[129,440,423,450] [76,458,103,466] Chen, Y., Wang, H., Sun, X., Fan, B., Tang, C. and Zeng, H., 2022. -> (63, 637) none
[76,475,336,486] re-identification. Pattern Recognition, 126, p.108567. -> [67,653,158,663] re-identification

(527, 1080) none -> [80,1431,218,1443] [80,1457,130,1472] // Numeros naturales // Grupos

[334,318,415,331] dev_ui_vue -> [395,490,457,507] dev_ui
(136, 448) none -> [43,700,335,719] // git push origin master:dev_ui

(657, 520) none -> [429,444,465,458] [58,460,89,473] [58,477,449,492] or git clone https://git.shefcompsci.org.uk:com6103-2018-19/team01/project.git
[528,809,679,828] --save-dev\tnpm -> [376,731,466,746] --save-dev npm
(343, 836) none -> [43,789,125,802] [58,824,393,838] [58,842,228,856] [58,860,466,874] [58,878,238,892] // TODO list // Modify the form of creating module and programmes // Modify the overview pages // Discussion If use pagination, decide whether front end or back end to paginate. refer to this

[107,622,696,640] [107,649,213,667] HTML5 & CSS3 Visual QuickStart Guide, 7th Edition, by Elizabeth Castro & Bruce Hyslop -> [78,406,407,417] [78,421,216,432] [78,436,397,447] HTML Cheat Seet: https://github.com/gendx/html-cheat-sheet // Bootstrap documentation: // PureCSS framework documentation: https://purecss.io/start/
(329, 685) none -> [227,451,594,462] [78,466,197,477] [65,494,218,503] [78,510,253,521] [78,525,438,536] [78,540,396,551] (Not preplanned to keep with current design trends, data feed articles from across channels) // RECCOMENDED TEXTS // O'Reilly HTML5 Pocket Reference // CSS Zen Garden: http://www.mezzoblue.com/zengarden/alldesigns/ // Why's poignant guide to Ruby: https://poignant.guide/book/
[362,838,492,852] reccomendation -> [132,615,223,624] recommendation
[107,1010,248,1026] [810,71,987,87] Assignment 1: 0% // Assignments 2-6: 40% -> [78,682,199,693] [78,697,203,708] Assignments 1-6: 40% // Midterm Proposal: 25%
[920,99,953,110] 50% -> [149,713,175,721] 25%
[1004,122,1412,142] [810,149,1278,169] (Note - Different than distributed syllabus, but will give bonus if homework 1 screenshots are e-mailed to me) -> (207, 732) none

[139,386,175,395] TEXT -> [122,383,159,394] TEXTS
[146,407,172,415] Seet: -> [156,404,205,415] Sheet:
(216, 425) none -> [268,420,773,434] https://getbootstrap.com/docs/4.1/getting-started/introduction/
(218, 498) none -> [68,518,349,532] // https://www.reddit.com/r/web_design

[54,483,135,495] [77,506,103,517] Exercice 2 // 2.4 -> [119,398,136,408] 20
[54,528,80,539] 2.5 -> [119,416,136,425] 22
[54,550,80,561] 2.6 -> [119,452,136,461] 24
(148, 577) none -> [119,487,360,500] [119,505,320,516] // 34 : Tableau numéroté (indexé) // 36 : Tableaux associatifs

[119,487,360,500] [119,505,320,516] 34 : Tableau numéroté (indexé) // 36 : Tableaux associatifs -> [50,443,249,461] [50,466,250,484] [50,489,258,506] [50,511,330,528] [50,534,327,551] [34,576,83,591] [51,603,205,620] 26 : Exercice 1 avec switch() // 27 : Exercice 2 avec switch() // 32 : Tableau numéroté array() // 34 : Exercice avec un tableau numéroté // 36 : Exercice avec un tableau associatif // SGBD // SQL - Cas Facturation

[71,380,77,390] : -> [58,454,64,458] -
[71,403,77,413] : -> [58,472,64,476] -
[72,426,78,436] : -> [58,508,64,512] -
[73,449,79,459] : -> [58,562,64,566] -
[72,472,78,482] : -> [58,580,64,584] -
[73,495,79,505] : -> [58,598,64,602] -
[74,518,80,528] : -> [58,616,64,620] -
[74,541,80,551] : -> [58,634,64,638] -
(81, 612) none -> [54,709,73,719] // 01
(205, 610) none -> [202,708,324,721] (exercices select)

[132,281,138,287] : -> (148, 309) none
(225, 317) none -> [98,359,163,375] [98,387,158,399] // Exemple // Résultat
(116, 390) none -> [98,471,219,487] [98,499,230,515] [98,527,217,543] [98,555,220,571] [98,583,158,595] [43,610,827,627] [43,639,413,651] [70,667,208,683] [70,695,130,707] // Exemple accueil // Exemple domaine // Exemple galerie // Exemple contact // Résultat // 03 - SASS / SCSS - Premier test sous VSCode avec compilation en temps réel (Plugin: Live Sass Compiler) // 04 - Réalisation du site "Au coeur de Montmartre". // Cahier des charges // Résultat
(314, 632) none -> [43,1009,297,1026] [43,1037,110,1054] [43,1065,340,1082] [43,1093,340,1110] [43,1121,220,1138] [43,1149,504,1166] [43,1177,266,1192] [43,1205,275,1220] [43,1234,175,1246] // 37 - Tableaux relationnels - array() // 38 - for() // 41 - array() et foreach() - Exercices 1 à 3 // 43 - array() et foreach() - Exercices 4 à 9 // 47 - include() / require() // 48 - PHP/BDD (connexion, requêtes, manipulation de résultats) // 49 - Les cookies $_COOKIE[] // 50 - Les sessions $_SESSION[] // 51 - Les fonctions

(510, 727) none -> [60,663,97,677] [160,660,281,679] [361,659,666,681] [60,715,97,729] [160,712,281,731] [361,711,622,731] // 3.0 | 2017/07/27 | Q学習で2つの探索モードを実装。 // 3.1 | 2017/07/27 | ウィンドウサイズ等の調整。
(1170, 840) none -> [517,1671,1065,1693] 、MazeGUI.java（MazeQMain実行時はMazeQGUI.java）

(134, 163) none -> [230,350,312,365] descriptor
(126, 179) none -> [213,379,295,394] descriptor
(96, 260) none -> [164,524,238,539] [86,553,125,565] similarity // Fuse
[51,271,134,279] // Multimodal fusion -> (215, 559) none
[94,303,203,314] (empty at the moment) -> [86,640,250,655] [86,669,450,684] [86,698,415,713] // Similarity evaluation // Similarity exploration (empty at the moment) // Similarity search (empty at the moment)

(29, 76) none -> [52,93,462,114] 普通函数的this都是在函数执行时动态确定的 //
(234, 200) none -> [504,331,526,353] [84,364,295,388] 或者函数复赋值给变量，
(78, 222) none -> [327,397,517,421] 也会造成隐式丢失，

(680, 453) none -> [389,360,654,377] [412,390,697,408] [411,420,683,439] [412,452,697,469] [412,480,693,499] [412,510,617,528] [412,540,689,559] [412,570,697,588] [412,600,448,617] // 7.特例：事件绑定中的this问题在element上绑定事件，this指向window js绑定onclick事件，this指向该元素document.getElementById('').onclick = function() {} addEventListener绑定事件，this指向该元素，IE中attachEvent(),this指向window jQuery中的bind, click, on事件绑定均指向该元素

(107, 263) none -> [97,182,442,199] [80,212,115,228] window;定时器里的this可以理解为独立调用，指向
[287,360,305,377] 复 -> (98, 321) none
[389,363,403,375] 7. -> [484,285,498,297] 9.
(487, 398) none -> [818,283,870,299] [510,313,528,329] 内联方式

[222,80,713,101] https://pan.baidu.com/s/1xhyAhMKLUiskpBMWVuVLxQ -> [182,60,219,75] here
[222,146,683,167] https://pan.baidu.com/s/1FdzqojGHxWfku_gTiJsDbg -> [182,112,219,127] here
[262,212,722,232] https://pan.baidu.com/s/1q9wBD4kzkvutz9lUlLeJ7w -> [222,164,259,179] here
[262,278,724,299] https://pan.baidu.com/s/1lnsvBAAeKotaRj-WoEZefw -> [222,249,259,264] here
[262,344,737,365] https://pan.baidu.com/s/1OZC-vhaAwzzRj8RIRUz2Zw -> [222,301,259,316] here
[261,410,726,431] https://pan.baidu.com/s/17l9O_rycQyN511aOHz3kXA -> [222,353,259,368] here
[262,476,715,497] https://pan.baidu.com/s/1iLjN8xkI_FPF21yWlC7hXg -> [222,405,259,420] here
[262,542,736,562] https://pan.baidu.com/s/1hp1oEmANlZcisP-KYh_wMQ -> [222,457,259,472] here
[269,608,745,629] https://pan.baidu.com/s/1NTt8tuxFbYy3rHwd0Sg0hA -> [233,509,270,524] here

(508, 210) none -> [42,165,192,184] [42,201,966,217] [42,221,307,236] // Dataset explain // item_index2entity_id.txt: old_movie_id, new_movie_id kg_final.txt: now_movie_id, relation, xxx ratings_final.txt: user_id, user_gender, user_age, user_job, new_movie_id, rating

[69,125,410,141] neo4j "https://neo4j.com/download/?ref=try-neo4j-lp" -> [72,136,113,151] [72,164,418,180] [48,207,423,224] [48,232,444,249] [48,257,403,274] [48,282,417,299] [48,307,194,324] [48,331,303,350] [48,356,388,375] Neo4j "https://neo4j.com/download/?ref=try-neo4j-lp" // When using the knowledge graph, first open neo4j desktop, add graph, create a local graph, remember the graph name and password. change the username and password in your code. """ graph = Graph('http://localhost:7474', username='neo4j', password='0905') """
-------
_WHAT TO WORK ON_
Could you reproduce exactly the lines of the entries above, from the one with "[74,518,80,528] : ->" through the one with "(225, 317) none", and nothing else?

_TASK SOLUTION_
[74,518,80,528] : -> [58,616,64,620] -
[74,541,80,551] : -> [58,634,64,638] -
(81, 612) none -> [54,709,73,719] // 01
(205, 610) none -> [202,708,324,721] (exercices select)

[132,281,138,287] : -> (148, 309) none
(225, 317) none -> [98,359,163,375] [98,387,158,399] // Exemple // Résultat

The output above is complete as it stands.